Copy, word for word, the lines below from the one containing "text: School ->" up to and including the one containing "SPECIAL CAPTURING FOR", with pictures left out.

--- Record set Enclosed Below ---

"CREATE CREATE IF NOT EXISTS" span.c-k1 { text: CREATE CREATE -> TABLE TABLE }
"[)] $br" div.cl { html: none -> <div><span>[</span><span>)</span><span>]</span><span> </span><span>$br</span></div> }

--- End of Enclosed Record set ---
--- Record set Enclosed Below ---

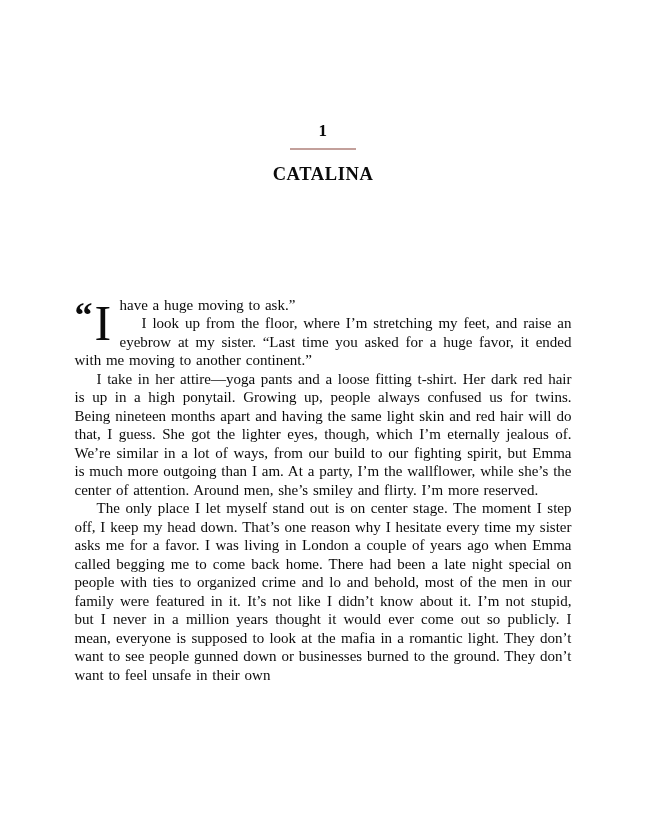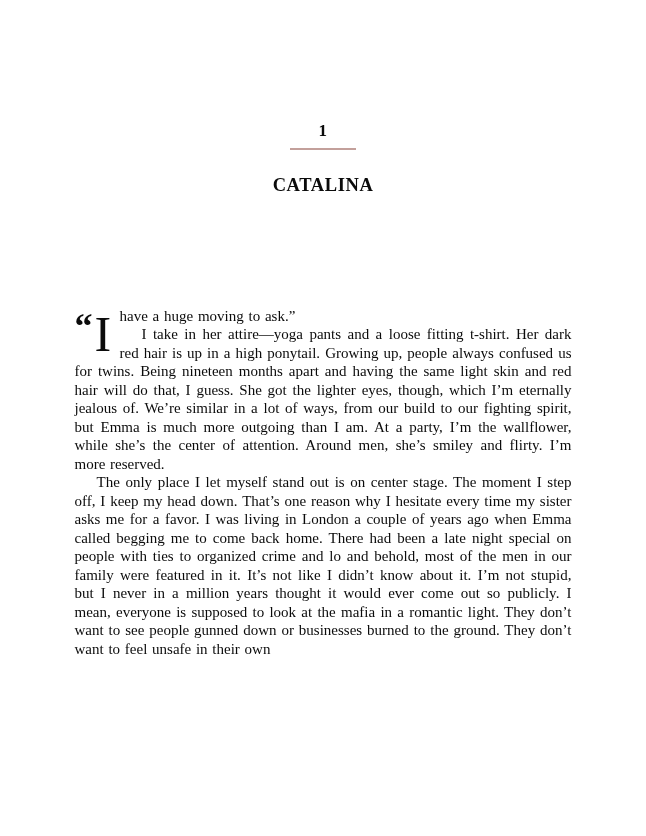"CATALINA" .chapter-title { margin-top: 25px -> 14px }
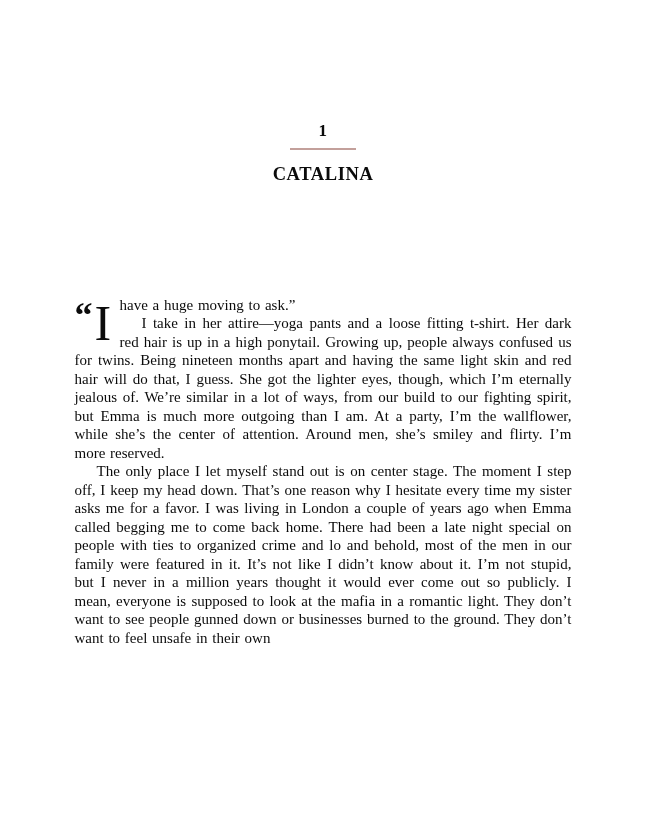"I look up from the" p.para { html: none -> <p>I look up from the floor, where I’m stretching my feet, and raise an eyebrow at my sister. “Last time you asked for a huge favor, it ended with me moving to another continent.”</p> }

--- End of Enclosed Record set ---
--- Record set Enclosed Below ---

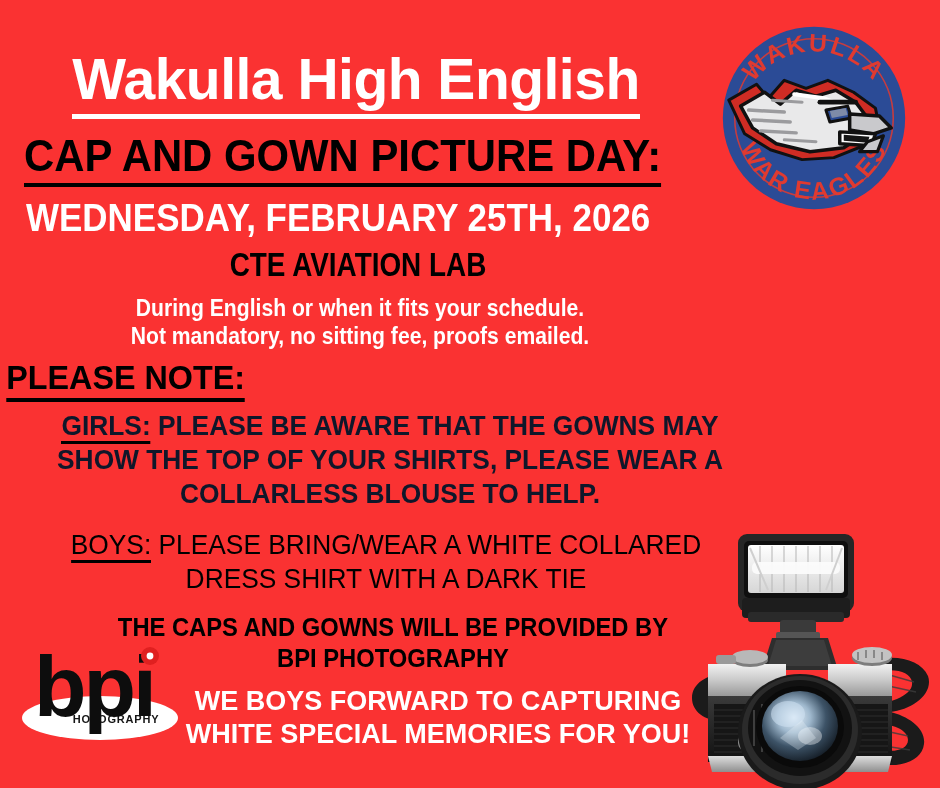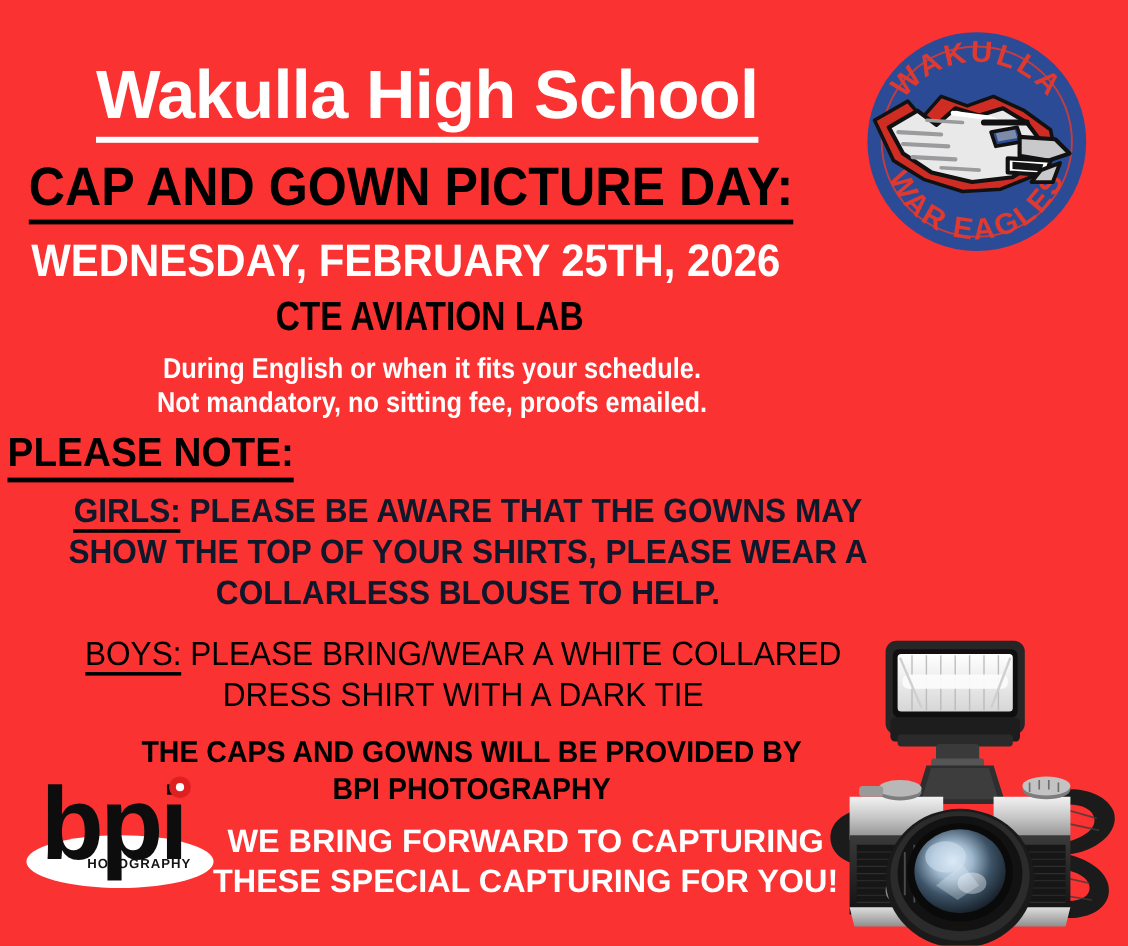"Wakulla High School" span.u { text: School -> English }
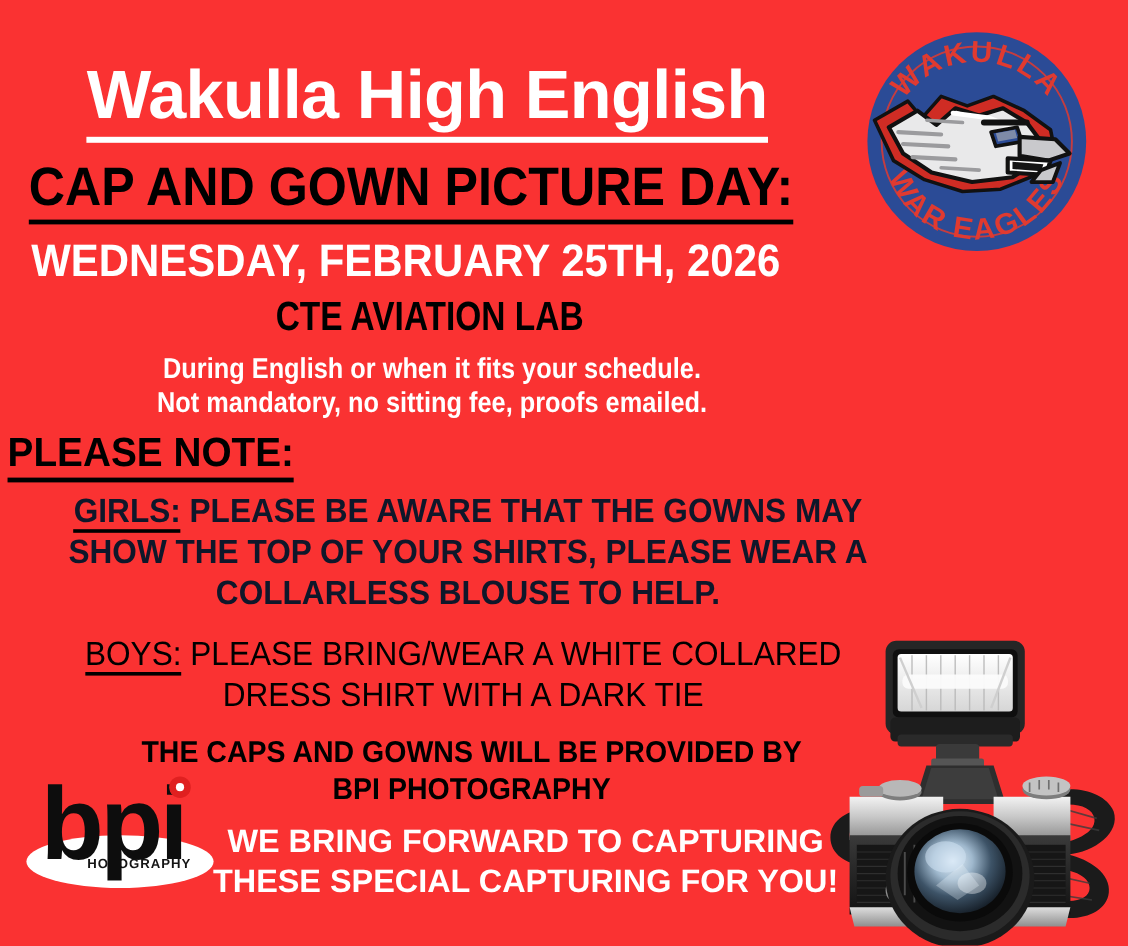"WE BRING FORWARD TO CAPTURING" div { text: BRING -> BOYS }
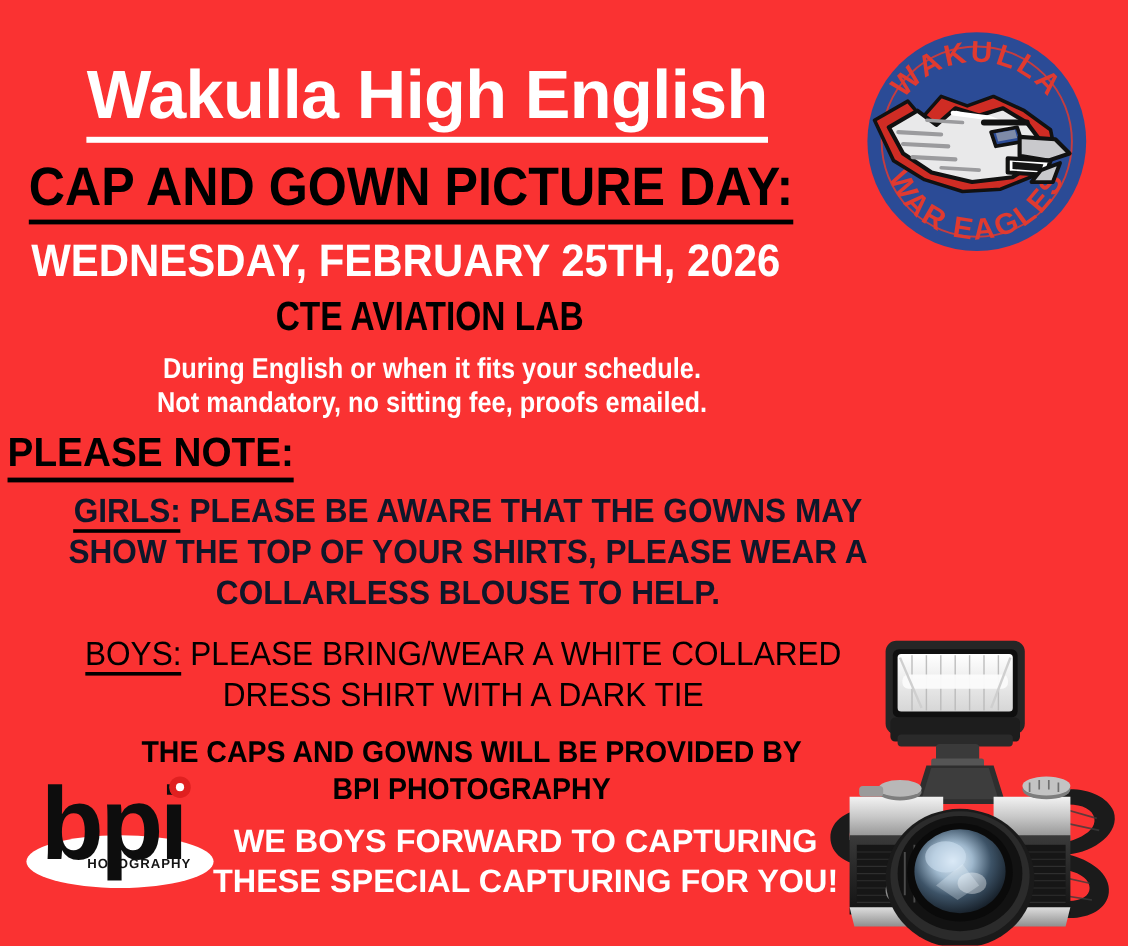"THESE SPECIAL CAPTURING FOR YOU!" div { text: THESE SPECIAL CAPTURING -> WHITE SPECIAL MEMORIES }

--- End of Enclosed Record set ---

Response:
"Wakulla High School" span.u { text: School -> English }
"WE BRING FORWARD TO CAPTURING" div { text: BRING -> BOYS }
"THESE SPECIAL CAPTURING FOR YOU!" div { text: THESE SPECIAL CAPTURING -> WHITE SPECIAL MEMORIES }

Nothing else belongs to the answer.